Lo spettacolo più grande

Pazienza e sacrificio… E come per incanto, ecco la vita. Secondo classificato nella Terza Edizione della Quinta Era con Francesco Troccoli nelle vesti di guest star, un racconto di Raffaele Marra.

 
Quel mattino, con la cartella rotta in una mano e duecento lire per la colazione nell’altra, Ninuccio cambiò strada. Si lasciò la scuola alle spalle, superò la piazza di Santa Lucia e lo vide.
Il tendone rosso si innalzava al cielo come una vela pirata, e lui si sentiva pronto a salpare. Corse raggiante fino all’ingresso.
«E quanta fretta», esclamò un giovanotto che se ne stava poggiato al cancelletto.
«Voglio entrare».
«Fatti accompagnare stasera da tuo padre. Solo duemila lire.»
Ad averceli, un padre e duemila lire…
Ninuccio si fece triste. Poi sollevò il capo e guardò il giovanotto negli occhi.
«Voglio stare con voi. Sono bravo.»
«E che sai fare?»
«Tengo la sedia sul naso, in equilibrio.»
Il giovanotto rise. «Vediamo», e gli lanciò un piccolo sgabello da marmocchi.
Ninuccio lo sollevò, lo posò sul naso e lo fece cadere un attimo dopo.
«Ci vuole pazienza. E sacrificio. Molta pazienza e molto sacrificio», replicò il giovanotto chinandosi a raccoglierlo. Lo vide allontanarsi dietro il tendone con lo sgabello perfettamente in equilibrio sul naso.
Pazienza e sacrificio.
Ci provò fino a sera, e per tutta la notte. Il giorno dopo il circo era andato via e con esso lo strano giovanotto dal sorriso cordiale. Lo spettacolo avrebbe fatto a meno di lui.
Lo rivide vent’anni dopo, per puro caso, tornando da lavoro.
«Mi ricordo di te», gli disse avvicinandosi al tendone rosso. Il giovanotto era un uomo elegante, vestito da direttore del circo.

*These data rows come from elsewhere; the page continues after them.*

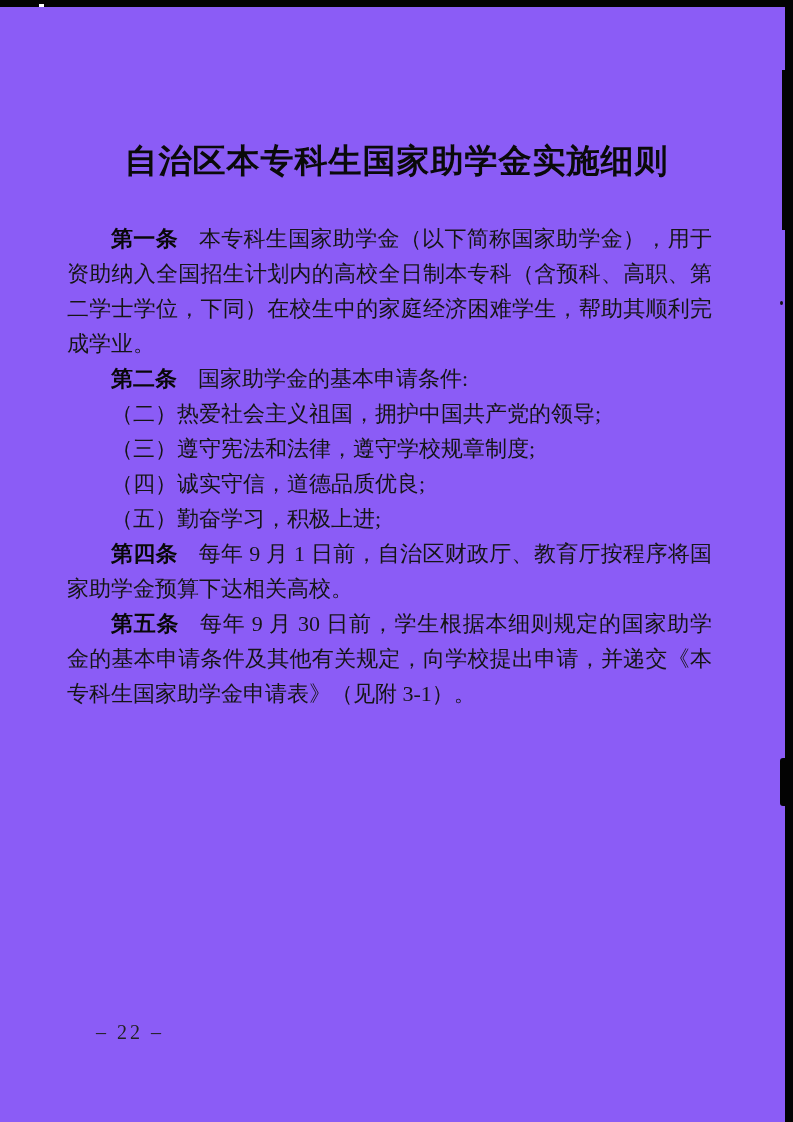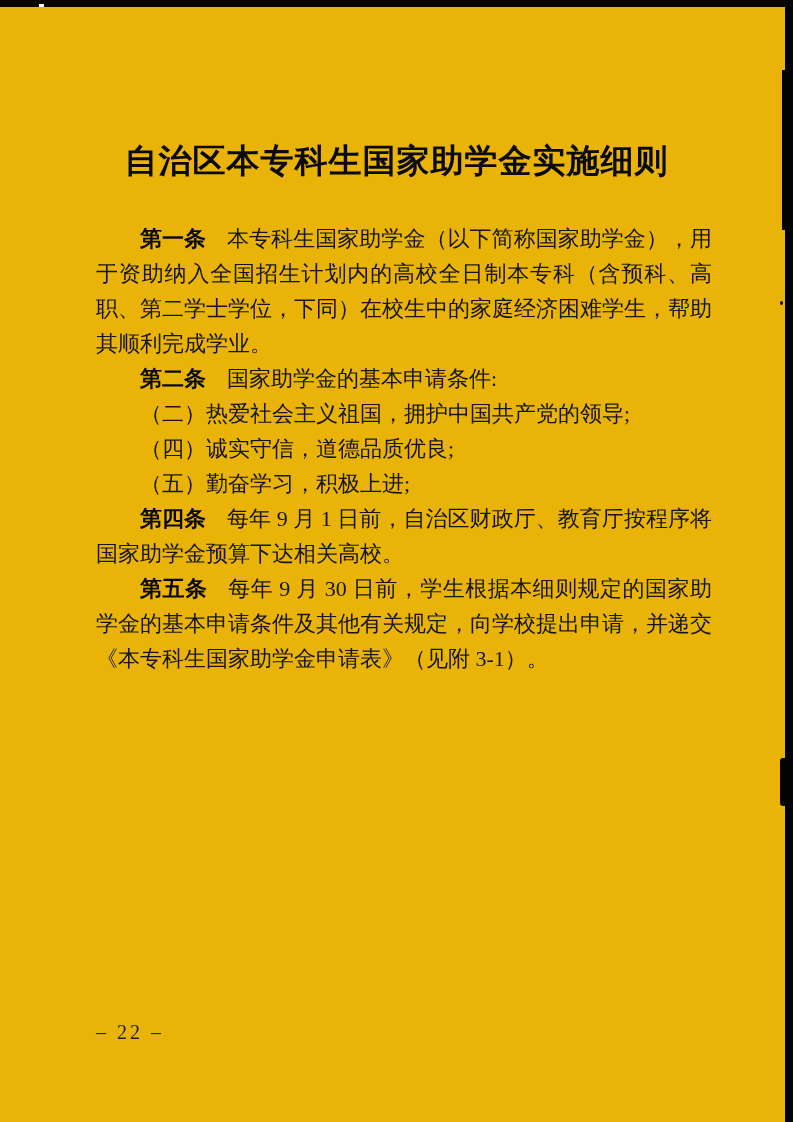--- a/index.html
+++ b/index.html
@@ -12,7 +12,7 @@
     width: 793px;
     height: 1122px;
     margin: 0 auto;
-    background: #eab308;
+    background: #8b5cf6;
     overflow: hidden;
     font-family: "Liberation Serif", "DejaVu Serif", serif;
     color: #151515;

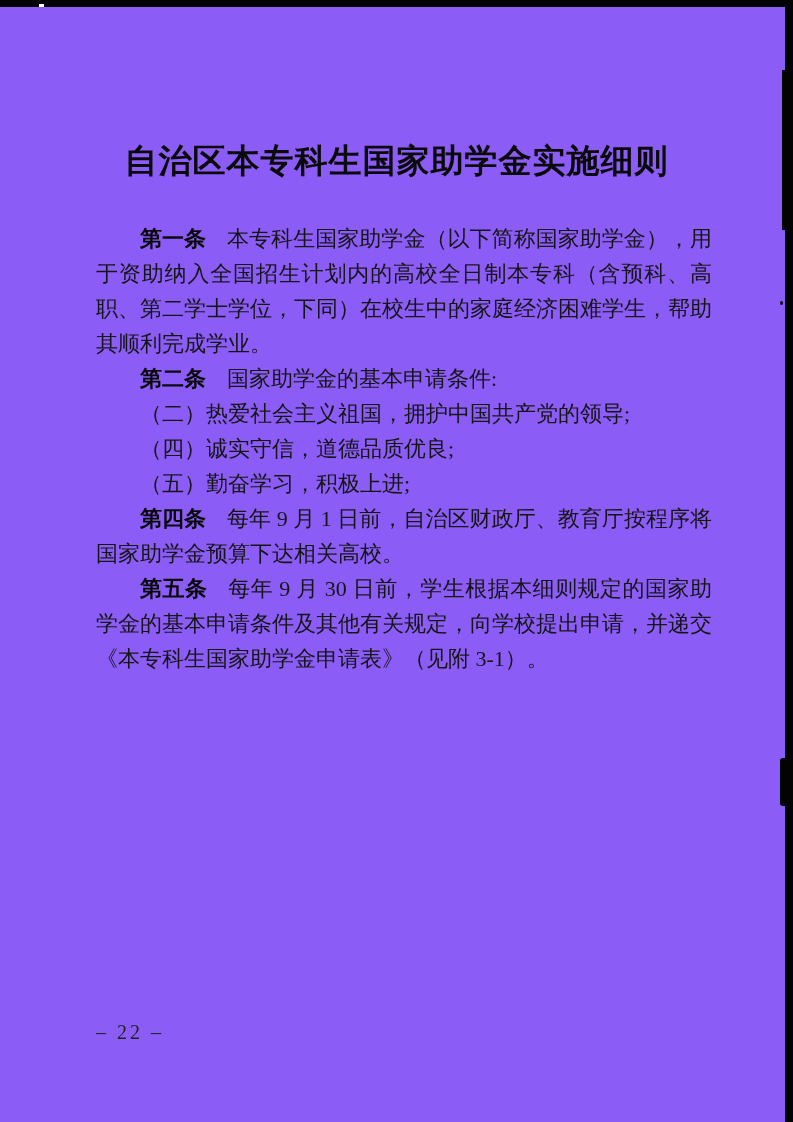--- a/index.html
+++ b/index.html
@@ -70,7 +70,7 @@
     color: #0a0a0a;
   }
   .doc-body {
-    margin: 40px 81px 0 96px;   
+    margin: 40px 81px 0 67px;   
     font-size: 22px;
     line-height: 35px;
     text-align: justify;

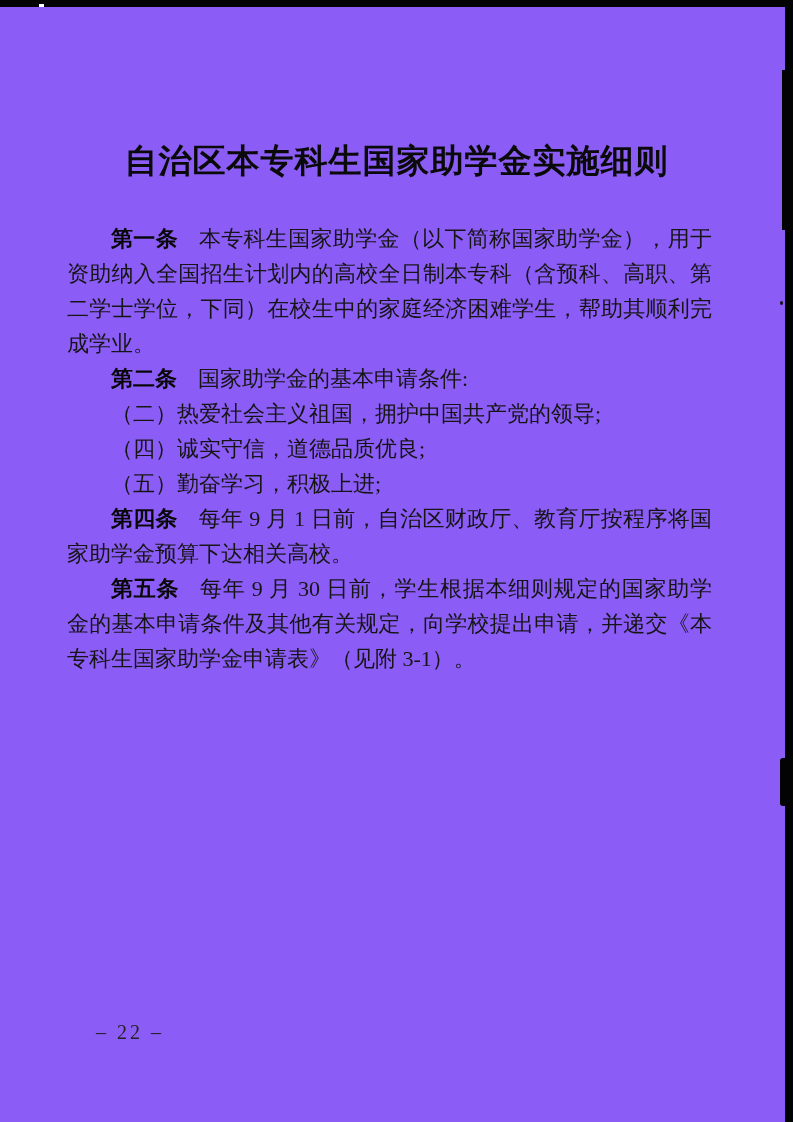--- a/index.html
+++ b/index.html
@@ -116,6 +116,7 @@
     <p><b class="lead">第一条</b><span>本专科生国家助学金（以下简称国家助学金），用于资助纳入全国招生计划内的高校全日制本专科（含预科、高职、第二学士学位，下同）在校生中的家庭经济困难学生，帮助其顺利完成学业。</span></p>
     <p><b class="lead">第二条</b><span>国家助学金的基本申请条件:</span></p>
     <p><span>（二）热爱社会主义祖国，拥护中国共产党的领导;</span></p>
+    <p><span>（三）遵守宪法和法律，遵守学校规章制度;</span></p>
     <p><span>（四）诚实守信，道德品质优良;</span></p>
     <p><span>（五）勤奋学习，积极上进;</span></p>
     <p><b class="lead">第四条</b><span>每年 9 月 1 日前，自治区财政厅、教育厅按程序将国家助学金预算下达相关高校。</span></p>

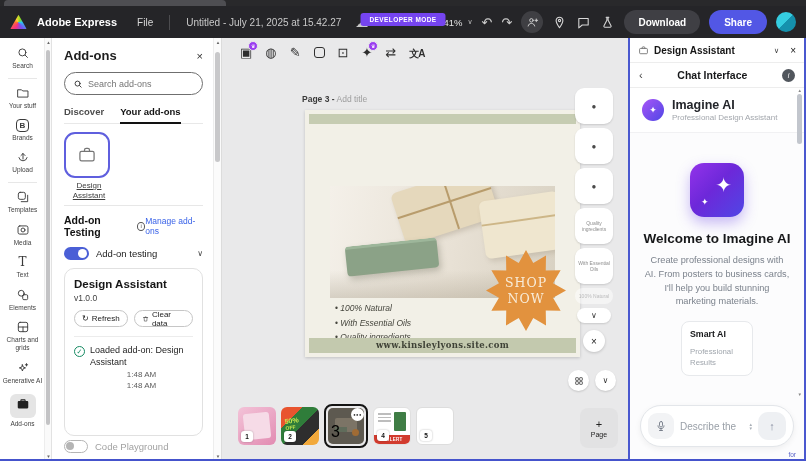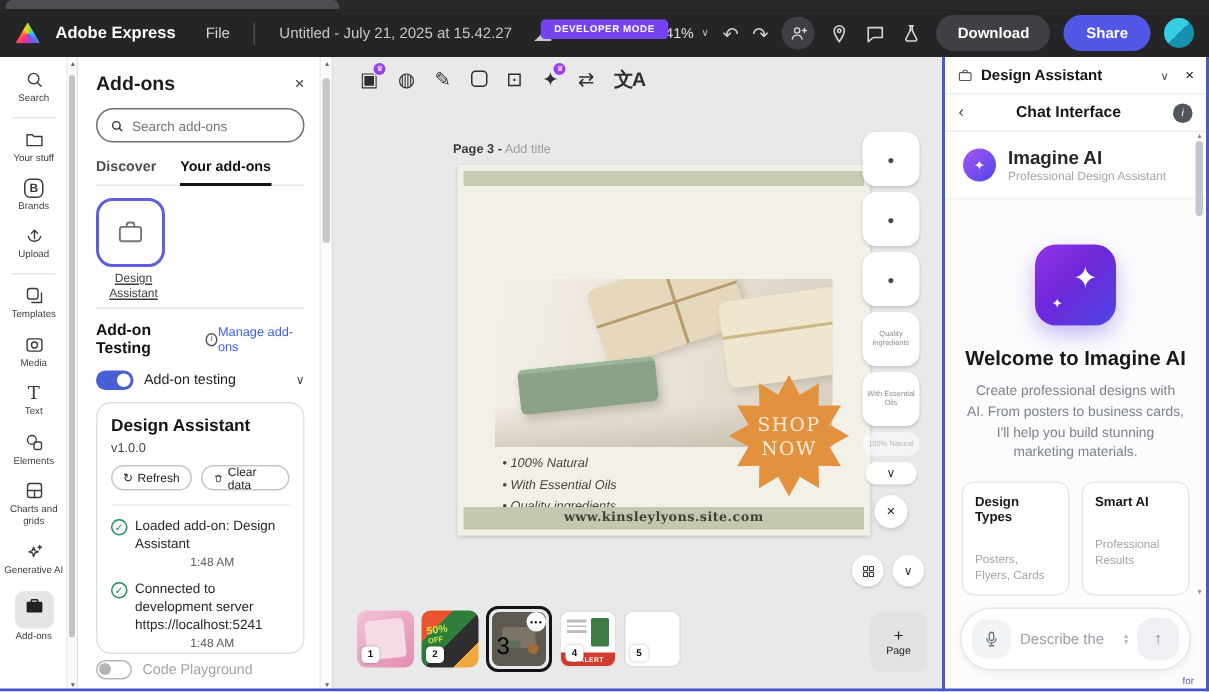--- a/index.html
+++ b/index.html
@@ -94,7 +94,7 @@
   .qa { position:relative; font-size:13px; color:#2e2e2e; line-height:1; }
   .qa .shape-sq { width:11px; height:11px; border:1.6px solid #2f2f2f; border-radius:3px; }
   .qa .crown { position:absolute; top:-5px; right:-6px; width:10px; height:10px; border-radius:50%; background:#9b3df0; border:1.5px solid #e9e9ea; color:#fff; font-size:5px; display:flex; align-items:center; justify-content:center; }
-  .qa .tr { font-size:13px; font-weight:bold; letter-spacing:-1px; }
+  .qa .tr { font-size:10px; font-weight:bold; letter-spacing:-1px; }
   .page-label { position:absolute; left:80px; top:56px; font-size:8.5px; }
   .page-label b { color:#3a3a3a; font-weight:bold; }
   .page-label span { color:#9d9d9d; }

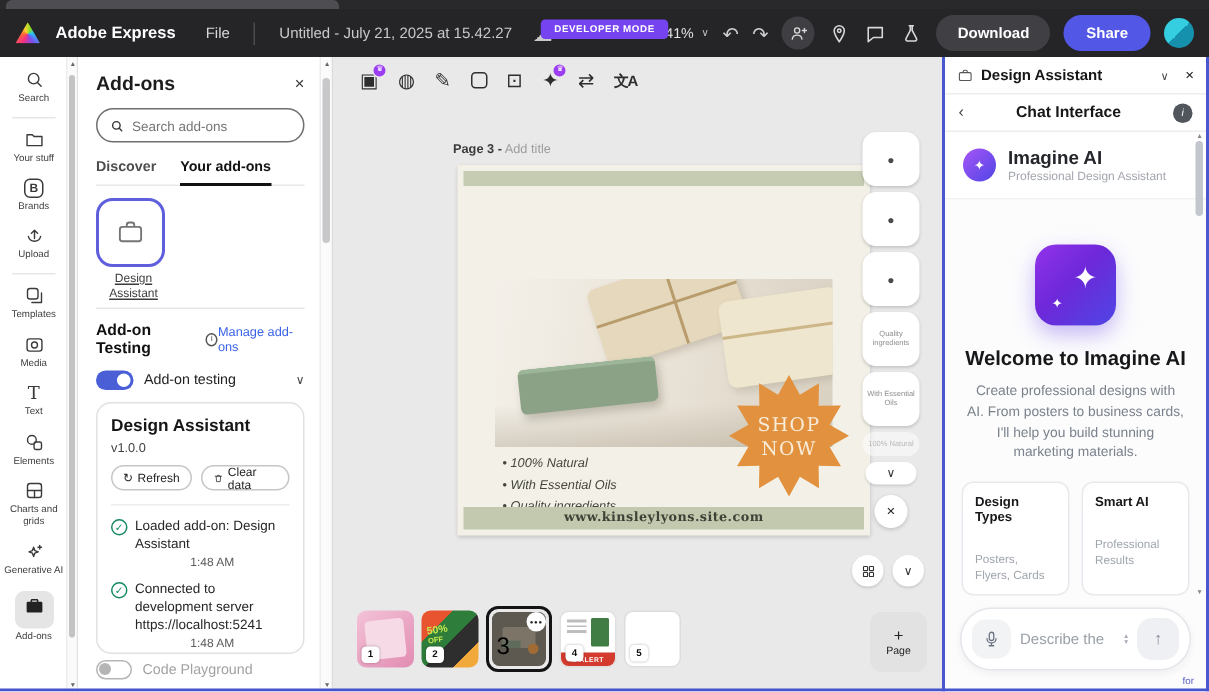--- a/index.html
+++ b/index.html
@@ -544,10 +544,6 @@
         <p>Create professional designs with AI. From posters to business cards, I'll help you build stunning marketing materials.</p>
         <div class="feat-cards">
           <div class="fcard">
-            <div class="ft">Design Types</div>
-            <div class="fs">Posters, Flyers, Cards</div>
-          </div>
-          <div class="fcard">
             <div class="ft">Smart AI</div>
             <div class="fs">Professional Results</div>
           </div>

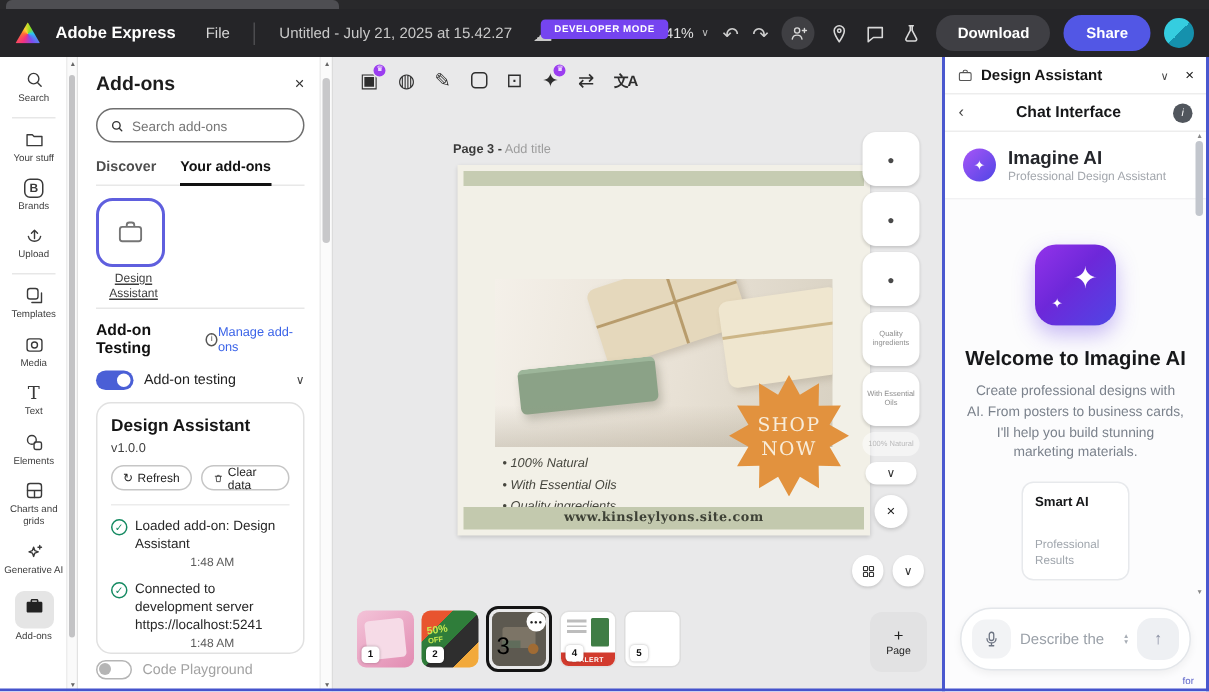--- a/index.html
+++ b/index.html
@@ -179,7 +179,7 @@
   .feat-cards { display:flex; gap:8px; justify-content:center; margin-top:12px; }
   .fcard { width:72px; background:#fff; border:1px solid #e7e9ec; border-radius:8px; padding:7px 8px; text-align:left; }
   .fcard .ft { font-size:8.8px; font-weight:bold; color:#17181a; }
-  .fcard .fs { font-size:7.8px; color:#a0a6ad; margin-top:19px; line-height:1.35; }
+  .fcard .fs { font-size:7.8px; color:#a0a6ad; margin-top:8px; line-height:1.35; }
   .as-scroll-thumb { position:absolute; right:2px; top:6px; width:5px; height:50px; background:#c2c6cd; border-radius:3px; }
   .as-scroll-up { position:absolute; right:2px; top:0px; font-size:4.5px; color:#888; }
   .as-scroll-dn { position:absolute; right:2px; bottom:62px; font-size:4.5px; color:#888; }

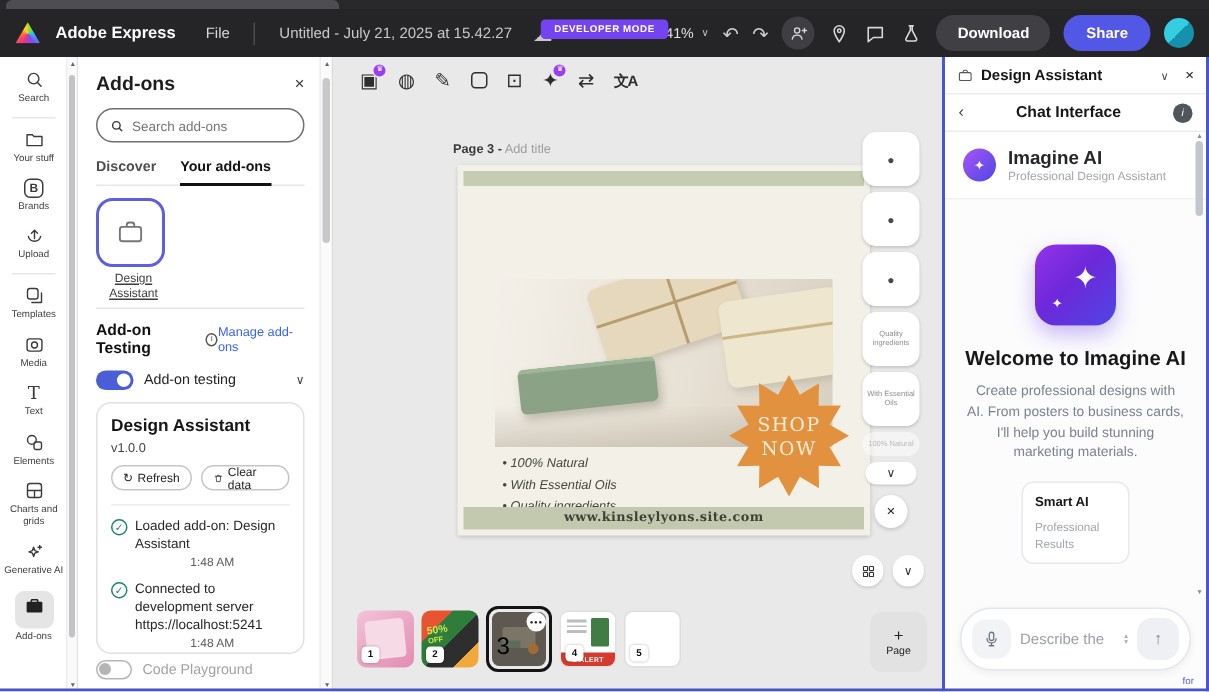--- a/index.html
+++ b/index.html
@@ -379,13 +379,6 @@
         <div class="log-text">Loaded add-on: Design Assistant</div>
       </div>
       <div class="log-time">1:48 AM</div>
-      <div class="log">
-        <div class="check-o">✓</div>
-        <div class="log-text">
-          <div>Connected to development server</div>
-          <div>https://localhost:5241</div>
-        </div>
-      </div>
       <div class="log-time">1:48 AM</div>
     </div>
     <div class="cp-row">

Ninuccio solo un marito e un padre.
«Voglio venire con voi», continuò Ninuccio amaro in volto.
«Pazienza e sacrificio», ribadì l’uomo con la stessa espressione di un tempo. Ninuccio annuì. Sollevò lo sgabello che attendeva davanti al cancello, lo tenne qualche istante sul naso, poi lo fece cadere. Abbassò la testa e abbandonò il sogno.
Pazienza e sacrificio.
 
Ninuccio è ormai vecchio, ma se ha una meta dove andare la rincorre con quel che resta delle sue forze. Scende oltre la piazza di Santa Lucia e sospira. Il tendone, bello come una nave pirata, è lì, forse per l’ultima volta. Scende, attento a non sgualcire l’abito nero.
«Non credevo di rivederti», sussurra all’uomo poggiato al cancello. Quello gli sorride, lasciando che le rughe si deformino per qualche istante.
«Avrei voluto vivere con voi, viaggiare, stupire il mondo, ricevere applausi…»
L’uomo scuote il capo, continuando a sorridere. Poi gli porge il solito sgabello. Ninuccio prova a sollevarlo per metterlo sul naso ma la schiena non glielo permette.
«Vai» propone l’uomo aiutandolo a mettersi dritto.
«Addio».
 
Il sagrato di Santa Lucia è colmo di gente elegante, di sorrisi e di lacrime.
«Arriva il nonno», grida qualcuno. Tutti lo salutano felici: sua moglie, i suoi figli, i suoi nipoti.
Infine compare Gina, la più giovane, vestita da sposa.
«Grazie per tutto questo», gli dice commossa indicando quell’immensa famiglia.
Pazienza e sacrificio. Per una vita intera.
Ninuccio si guarda intorno senza parlare mentre, scrosciante, si leva l’applauso.